On February 19, 1934, a fourth-grade student in Springfield whom a later investigation would report “liked to watch things burn,” sneaked into the building and lit a fire in a trash can in one of the restrooms. He reported the fire to the janitor; possibly as a distraction; then moved out into the auditorium where he placed a fuse into a paper bag, lit it on fire and tossed it onto the stage, igniting the curtains.

The fire quickly spread through the building. As the first firefighters arrived on the scene, they could hear the popping sounds of rifle ammunition going off. Before long, the capital city’s entire 88-man fire department had responded to the blaze, which by this time had spread through the entire building. The rooms holding the rifle rounds were consumed, but the rounds which continued to go off throughout the night were confined by the building’s thick stone walls.

What was not nearly as secure were the stores of dynamite in the basement. All through the night, firefighters kept a steady stream of water on the 150 pounds of dynamite as they fought the fire elsewhere. The consequences of the fire reaching those explosives would have been devastating. Fortunately their efforts paid off and the fire was beaten back before it reached the explosives.
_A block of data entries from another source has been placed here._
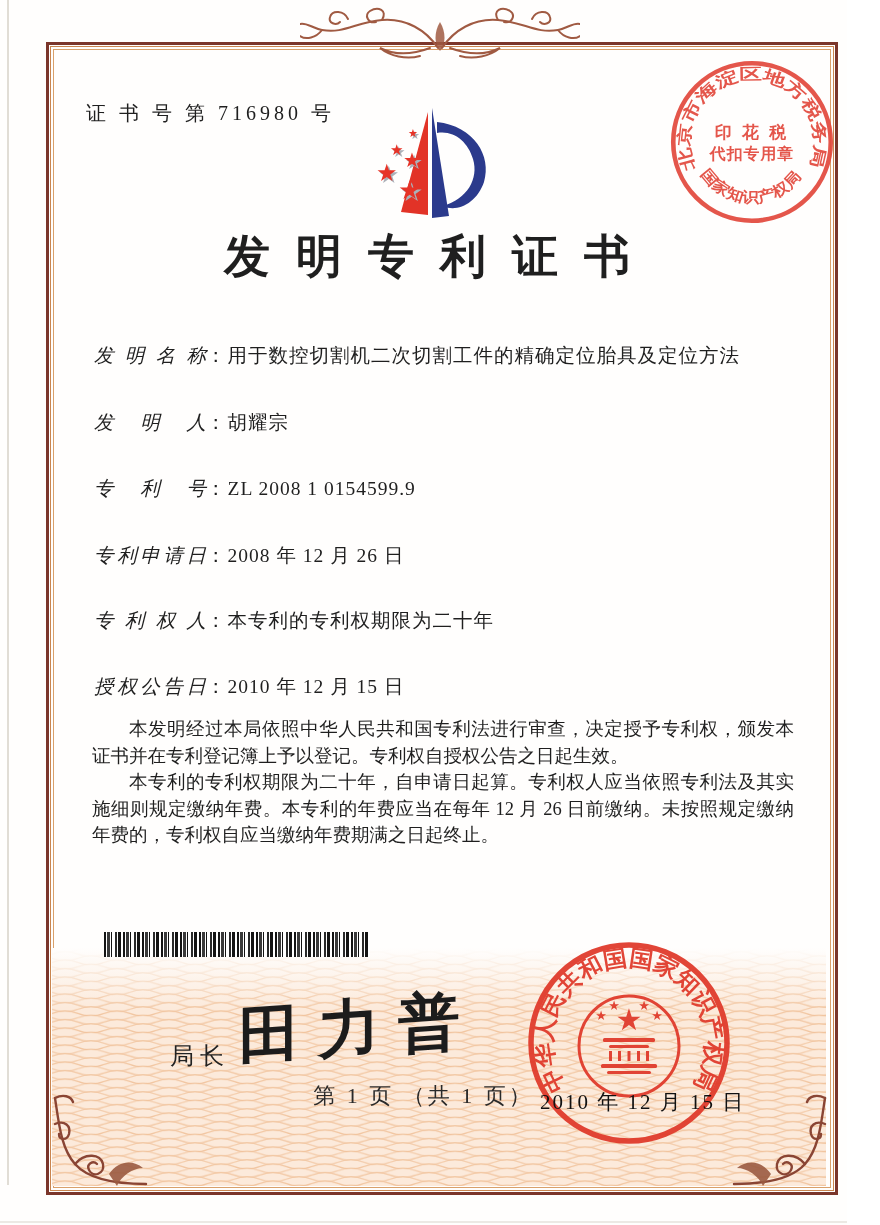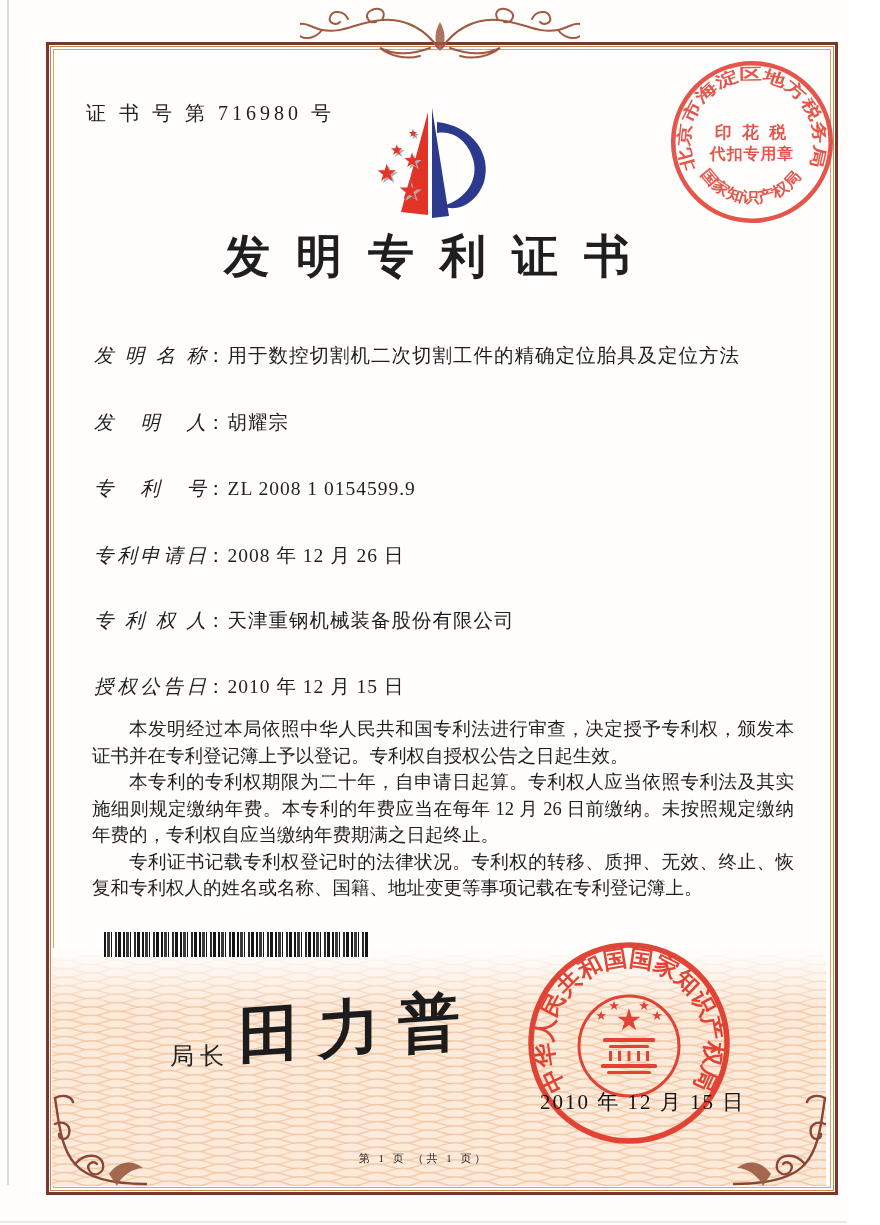--- a/index.html
+++ b/index.html
@@ -186,7 +186,7 @@
       <span class="field-label">专利申请日</span><span class="field-sep">：</span><span class="field-value">2008 年 12 月 26 日</span>
     </div>
     <div class="field-row" style="top:607px;">
-      <span class="field-label">专利权人</span><span class="field-sep">：</span><span class="field-value">天津重钢机械装备股份有限公司</span>
+      <span class="field-label">专利权人</span><span class="field-sep">：</span><span class="field-value">本专利的专利权期限为二十年</span>
     </div>
     <div class="field-row" style="top:673px;">
       <span class="field-label">授权公告日</span><span class="field-sep">：</span><span class="field-value">2010 年 12 月 15 日</span>

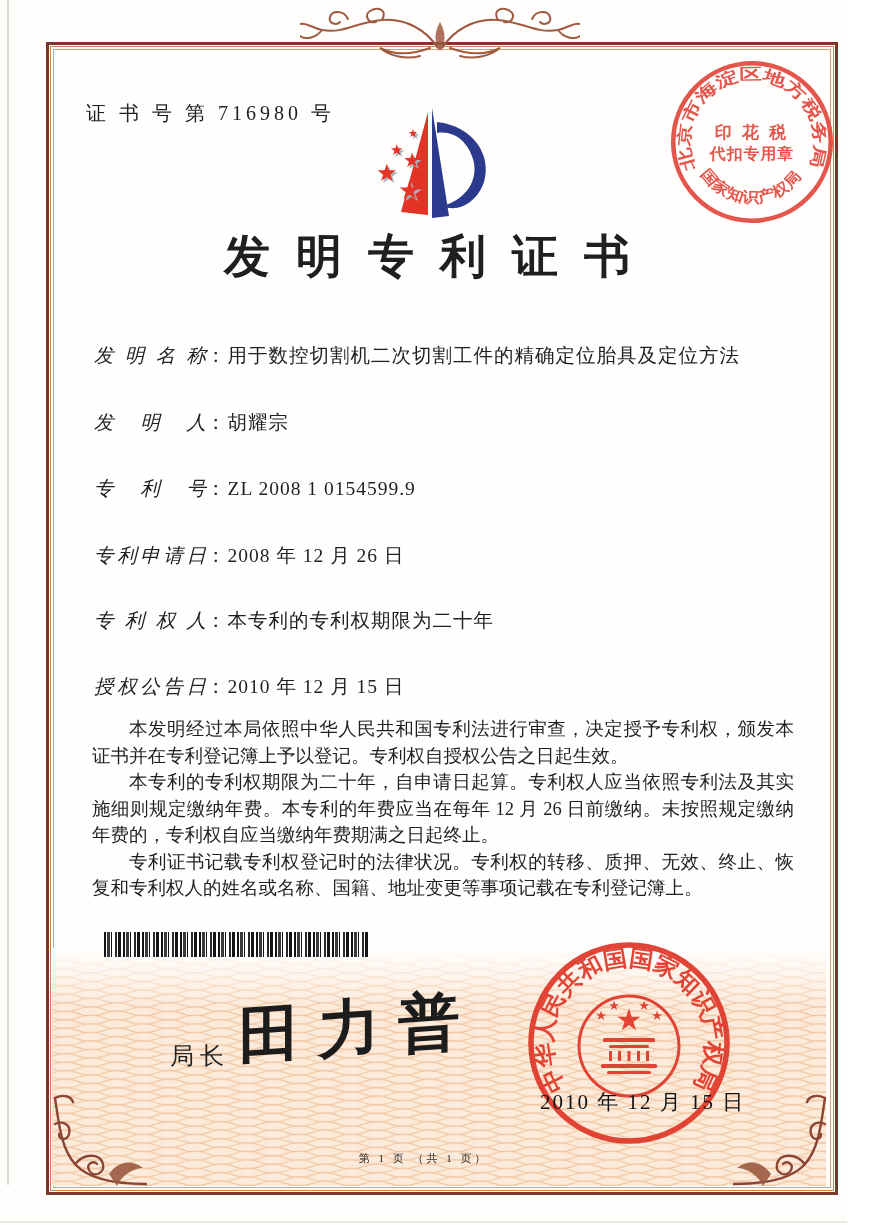--- a/index.html
+++ b/index.html
@@ -196,7 +196,6 @@
   <div class="body-text">
     <p>本发明经过本局依照中华人民共和国专利法进行审查，决定授予专利权，颁发本证书并在专利登记簿上予以登记。专利权自授权公告之日起生效。</p>
     <p>本专利的专利权期限为二十年，自申请日起算。专利权人应当依照专利法及其实施细则规定缴纳年费。本专利的年费应当在每年 12 月 26 日前缴纳。未按照规定缴纳年费的，专利权自应当缴纳年费期满之日起终止。</p>
-    <p>专利证书记载专利权登记时的法律状况。专利权的转移、质押、无效、终止、恢复和专利权人的姓名或名称、国籍、地址变更等事项记载在专利登记簿上。</p>
   </div>
 
   <div class="barcode"></div>

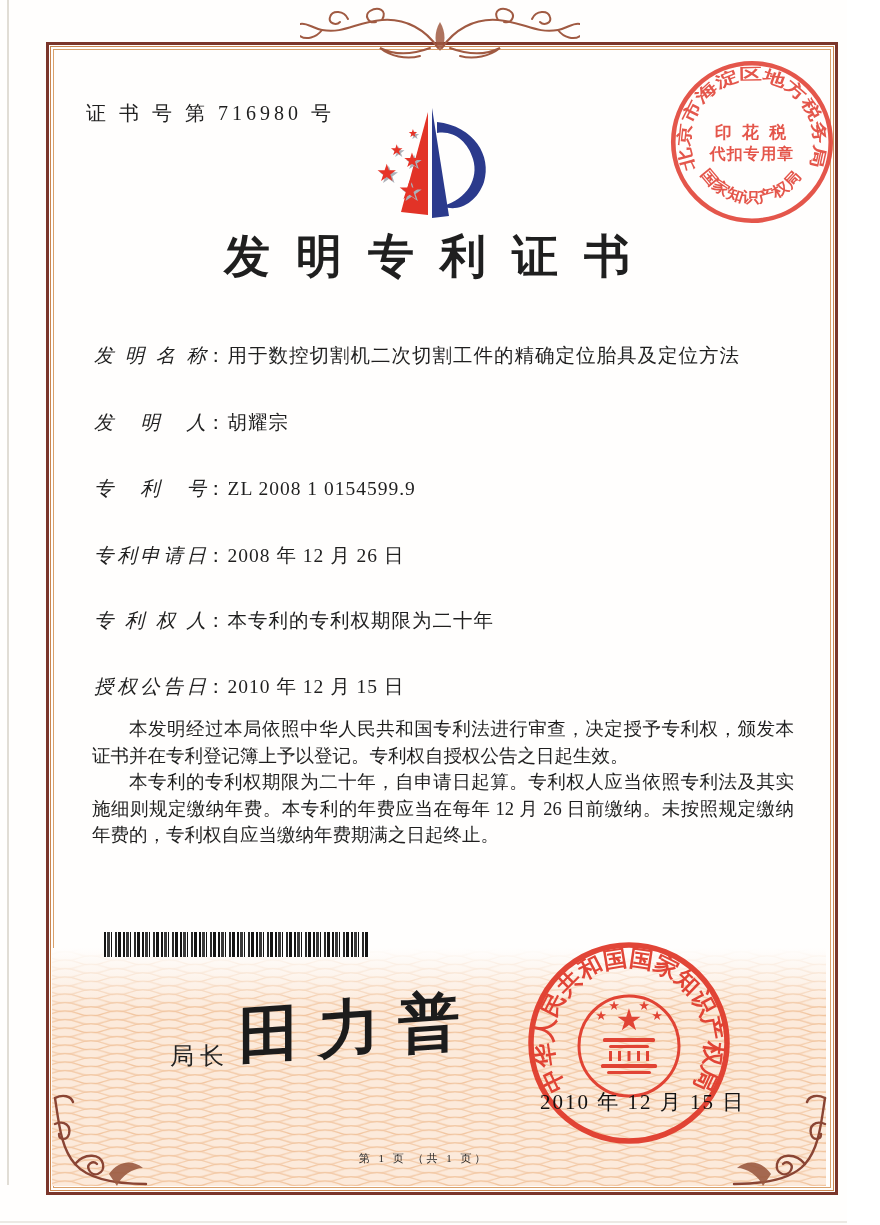--- a/index.html
+++ b/index.html
@@ -58,8 +58,8 @@
   .seal text{fill:#e03a2b;}
   .seal-date{position:absolute;left:540px;top:1088px;font-size:21px;letter-spacing:2px;z-index:6;color:#111;}
 
-  .footer{position:absolute;left:0;right:0;top:1151px;text-align:center;
-    font-size:11px;letter-spacing:3px;z-index:4;color:#2a2a2a;}
+  .footer{position:absolute;left:0;right:0;top:1081px;text-align:center;
+    font-size:22px;letter-spacing:3px;z-index:4;color:#2a2a2a;}
 </style>
 </head>
 <body>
But in preventing the catastrophic blast which would have resulted from the flames reaching the explosives, firefighters had been forced to sacrifice much of the rest of the building, including the state’s military records. The next morning, when the fire was extinguished without any deaths or serious injuries, this loss of the records from so much of Illinois’ history would emerge as one of the greatest losses of the fire. But it also led to the greatest improvement which came out of the disaster.

Arsenal fire. Photo from Sangamon County Historical Society. 
In addition to the building and the ammunition, the National Guard lost 3000 rifles and supplies totaling just under one million dollars. The State Fire Marshal began an investigation immediately, and the testimony of the building’s janitor was key in leading to the young boy who had brought down the great building.
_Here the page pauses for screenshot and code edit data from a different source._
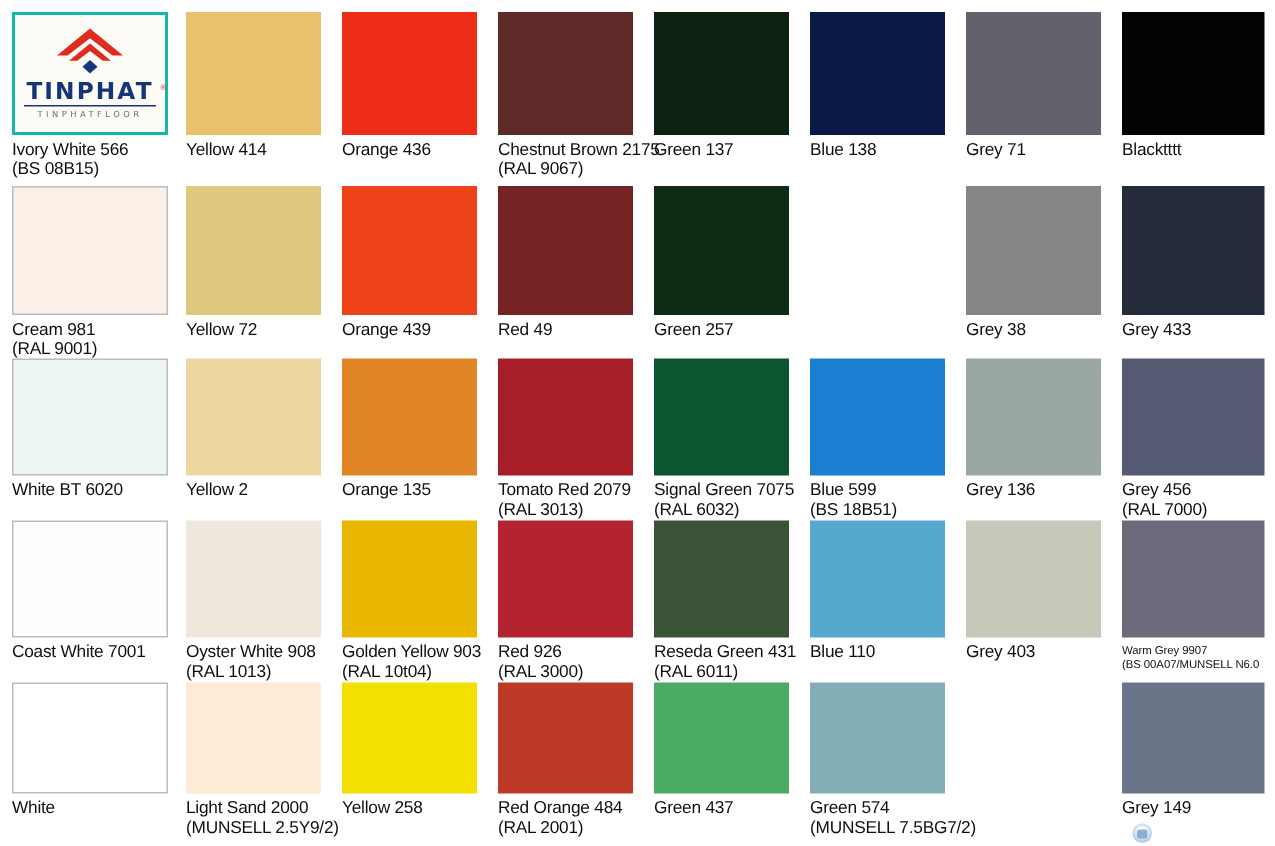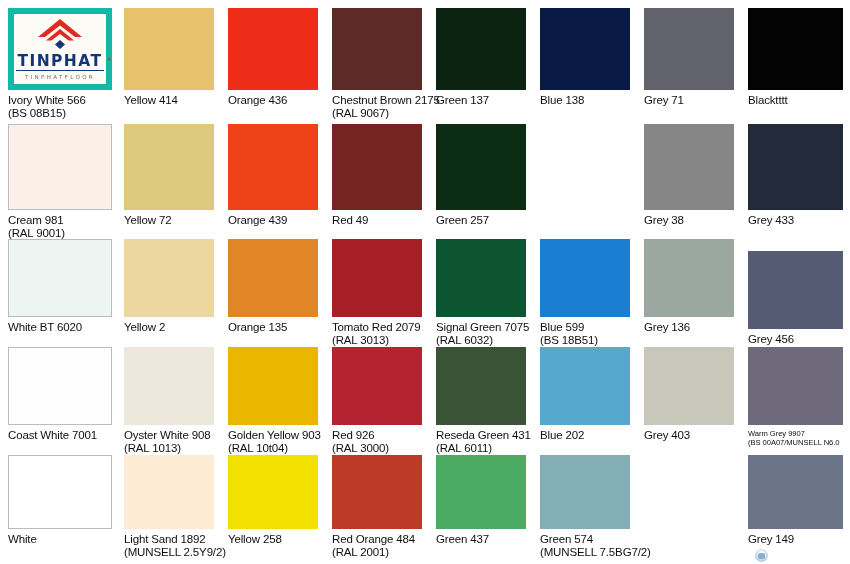--- a/index.html
+++ b/index.html
@@ -67,7 +67,7 @@
     width: 104px;
     height: 82px;
     background: #fdfbf5;
-    border: 6px solid #14b8a6;
+    border: 2px solid #14b8a6;
     box-sizing: border-box;
     display: flex;
     flex-direction: column;

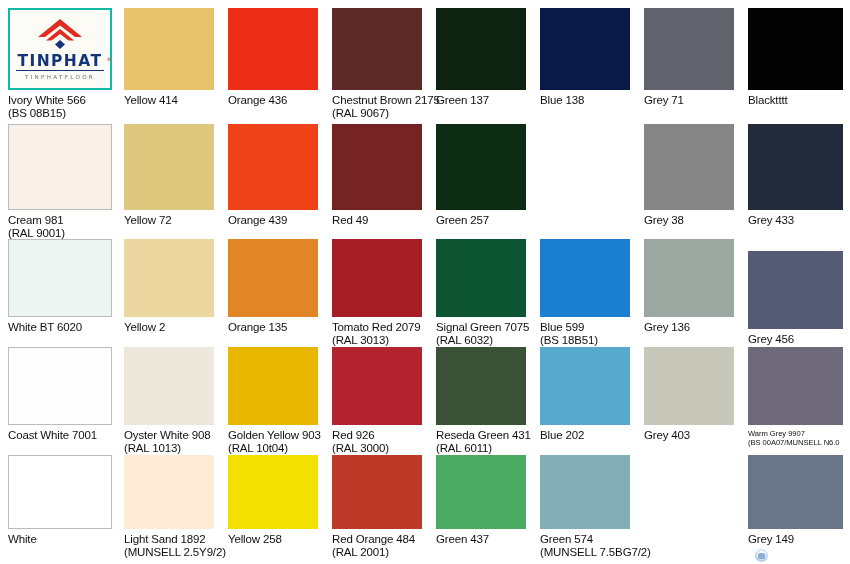--- a/index.html
+++ b/index.html
@@ -233,7 +233,7 @@
         <div class="swatch" style="width: 90px; height: 78px; background: rgb(155, 168, 161);"></div>
         <div class="label" style="top: 82px;"><span>Grey 136</span></div>
       </div>
-      <div class="cell" style="left: 748px; top: 251px; width: 103px; height: 112px;">
+      <div class="cell" style="left: 748px; top: 239px; width: 103px; height: 112px;">
         <div class="swatch" style="width: 95px; height: 78px; background: rgb(84, 91, 114);"></div>
         <div class="label" style="top: 82px;"><span>Grey 456</span><span class="ln2">(RAL 7000)</span></div>
       </div>

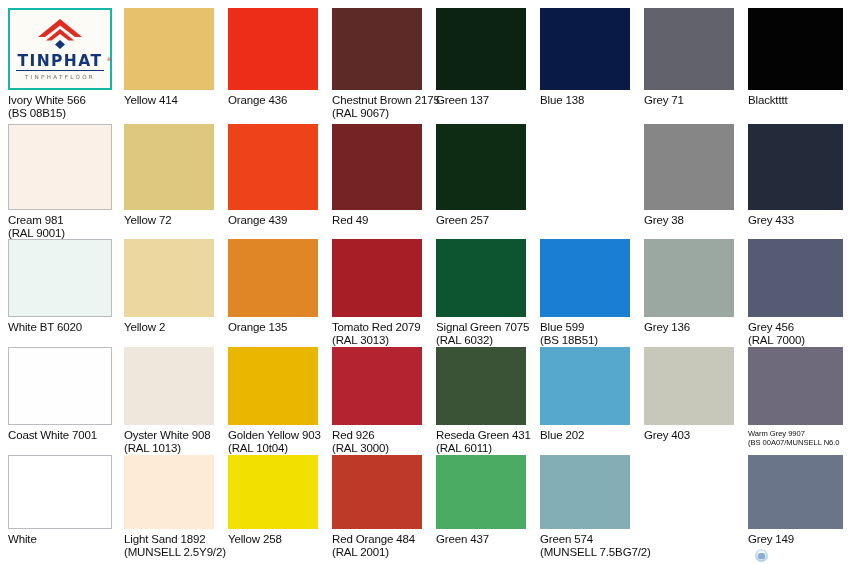--- a/index.html
+++ b/index.html
@@ -259,7 +259,7 @@
       </div>
       <div class="cell" style="left: 540px; top: 347px; width: 90px; height: 112px;">
         <div class="swatch" style="width: 90px; height: 78px; background: rgb(86, 168, 204);"></div>
-        <div class="label" style="top: 82px;"><span>Blue 202</span></div>
+        <div class="label" style="top: 82px;"><span>Blue 110</span></div>
       </div>
       <div class="cell" style="left: 644px; top: 347px; width: 90px; height: 112px;">
         <div class="swatch" style="width: 90px; height: 78px; background: rgb(199, 199, 186);"></div>

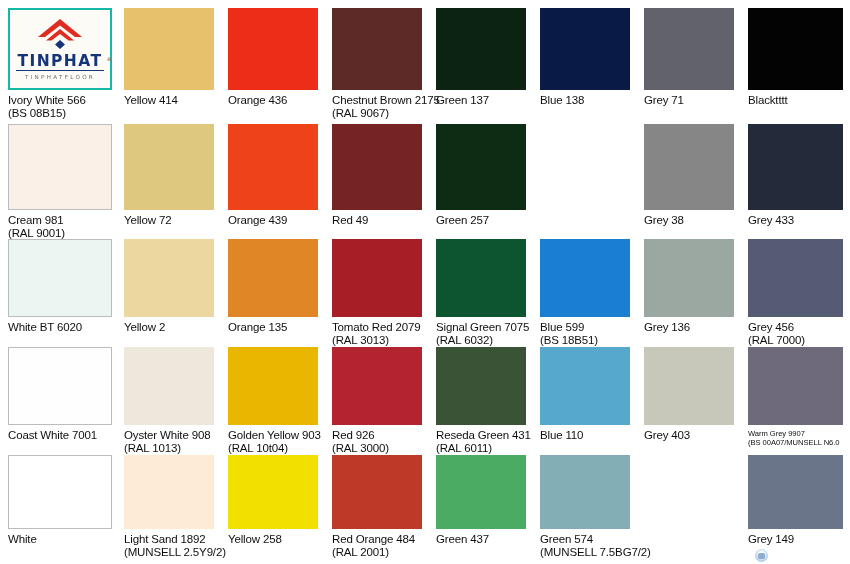--- a/index.html
+++ b/index.html
@@ -275,7 +275,7 @@
       </div>
       <div class="cell" style="left: 124px; top: 455px; width: 90px; height: 108px;">
         <div class="swatch" style="width: 90px; height: 74px; background: rgb(253, 235, 214);"></div>
-        <div class="label" style="top: 78px;"><span>Light Sand 1892</span><span class="ln2">(MUNSELL 2.5Y9/2)</span></div>
+        <div class="label" style="top: 78px;"><span>Light Sand 2000</span><span class="ln2">(MUNSELL 2.5Y9/2)</span></div>
       </div>
       <div class="cell" style="left: 228px; top: 455px; width: 90px; height: 108px;">
         <div class="swatch" style="width: 90px; height: 74px; background: rgb(242, 224, 0);"></div>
Meanwhile, the scope of the loss of paper files to the state was becoming staggeringly clear, and voices, led by the American Legion, began calling for better protection for priceless chronicles of Illinois’ history, military and otherwise. During this decade, fire ravaged the State Capitol itself, as well as government buildings in other states. On top of all this was the concern by local officials and citizens about the enormous risk of storing large quantities of ammunition and explosives in the middle of a city. Springfield had been lucky this time, but another such fire could set off a deadly disaster.

The National Guard made the decision to re-locate its supplies to Camp Lincoln, far to the north, while keeping an office space in downtown. A successor building was constructed on the site of the destroyed arsenal. The art-deco style Illinois State Armory was built in 1936 and replaced its successor as the city’s prime event venue, beginning with the inauguration of Governor Dwight Green in 1941.

The new building picked up where the old one left off, hosting Presidents John F. Kennedy and Richard Nixon as well as Dr. Martin Luther King and West Berlin mayor Willy Brandt. It also played host to athletic events like boxing matches and the Springfield city basketball tournament. Eventually the National Guard moved all of its operations to Camp Lincoln and the building was taken over by the Illinois State Police, before they moved on to their current headquarters in 2008.

The issue of safeguarding important state records was highlighted by the fire, and it too was addressed in the following years with the construction of the Illinois State Archives building on the opposite end of the Capitol complex. It would incorporate state-of-the-art practices to protect documents and other important historic artifacts so that they are available for future generations to review and research.

Those papers are protected from sunlight, mold, temperature, insects and many other threats. But most of all, they are protected from fire.